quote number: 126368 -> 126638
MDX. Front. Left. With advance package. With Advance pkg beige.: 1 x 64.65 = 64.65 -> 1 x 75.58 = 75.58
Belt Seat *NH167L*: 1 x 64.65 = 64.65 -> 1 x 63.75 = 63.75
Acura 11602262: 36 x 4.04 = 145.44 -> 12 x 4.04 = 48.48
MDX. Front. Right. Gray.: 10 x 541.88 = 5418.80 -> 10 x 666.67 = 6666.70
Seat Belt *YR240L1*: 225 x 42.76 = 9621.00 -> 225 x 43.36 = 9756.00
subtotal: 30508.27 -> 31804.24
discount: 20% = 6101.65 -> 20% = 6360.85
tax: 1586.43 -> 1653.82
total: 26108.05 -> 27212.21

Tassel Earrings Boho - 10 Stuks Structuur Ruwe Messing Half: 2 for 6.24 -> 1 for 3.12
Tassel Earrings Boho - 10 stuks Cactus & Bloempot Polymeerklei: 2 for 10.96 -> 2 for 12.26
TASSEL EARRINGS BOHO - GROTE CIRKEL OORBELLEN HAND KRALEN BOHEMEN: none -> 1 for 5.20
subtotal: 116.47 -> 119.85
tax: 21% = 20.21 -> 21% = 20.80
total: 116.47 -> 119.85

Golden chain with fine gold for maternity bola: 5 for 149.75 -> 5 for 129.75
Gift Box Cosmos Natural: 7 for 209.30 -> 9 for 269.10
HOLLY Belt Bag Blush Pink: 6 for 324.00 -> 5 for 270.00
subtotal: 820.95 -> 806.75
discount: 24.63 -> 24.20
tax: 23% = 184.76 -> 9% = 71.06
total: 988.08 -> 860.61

_WORK TASK_. Reproduce exactly the section above that begins at the line containing "total: 26108.05 -> 27212.21" and ends at the line containing "Golden chain with", leaving out all other lines.

_SOLUTION BELOW_.
total: 26108.05 -> 27212.21

Tassel Earrings Boho - 10 Stuks Structuur Ruwe Messing Half: 2 for 6.24 -> 1 for 3.12
Tassel Earrings Boho - 10 stuks Cactus & Bloempot Polymeerklei: 2 for 10.96 -> 2 for 12.26
TASSEL EARRINGS BOHO - GROTE CIRKEL OORBELLEN HAND KRALEN BOHEMEN: none -> 1 for 5.20
subtotal: 116.47 -> 119.85
tax: 21% = 20.21 -> 21% = 20.80
total: 116.47 -> 119.85

Golden chain with fine gold for maternity bola: 5 for 149.75 -> 5 for 129.75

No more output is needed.